Does anyone know specifically what the issue is? For example, if you use HS256 you should use a 256 bit (32 byte) key. Is the problem that this library is not verifying the length of the key? Or is it saying that you should not use HS256 and use HS512 instead?

[shining-grimace]

Seems a GitHub user launched a far-reaching attack on JWS; see https://gist.github.com/ZupeiNie

I don't know if there's any justification for this.

[bshaffer]

Hello, thanks for reporting this issue.

Can somebody explain what the recommended fix is here?

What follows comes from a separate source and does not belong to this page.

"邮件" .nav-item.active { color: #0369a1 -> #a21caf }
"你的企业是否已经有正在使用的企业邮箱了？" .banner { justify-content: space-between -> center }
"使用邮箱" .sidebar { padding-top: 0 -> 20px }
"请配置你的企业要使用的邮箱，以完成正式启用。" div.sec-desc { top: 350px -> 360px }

Should we just remove support for HS256?

[ejunker]

@bshaffer I think it is more about enforcing a minimum key length. If you look at the link @shining-grimace posted, the user reported similar issues with many other JWT projects. For example, jwt/ruby-jwt#668 This issue is reported by security scanning tools like Snyk and it would be good to get it resolved (or marked as not a real security issue) so people don't think they have a security issue.

[bshaffer]

Happy to get it resolved if I can get a bit more information about the issue!

[ejunker]

@bshaffer some more info here jpadilla/pyjwt#1080 (comment)

[bshaffer]

Thank you @ejunker, that is very helpful!

From the above:

The "insufficient key length" seems to refer to the fact that [the library] does not enforce that a key... has "sufficient" length

IMHO this is far from being a high-severity vulnerability

So the fix would be to add validation for HMAC and RSA provided key lengths. It'd be nice if the vulnerability report provided information on what that validation should look like.

[brandanking-decently]

@bshaffer any update on if this will be resolved soon?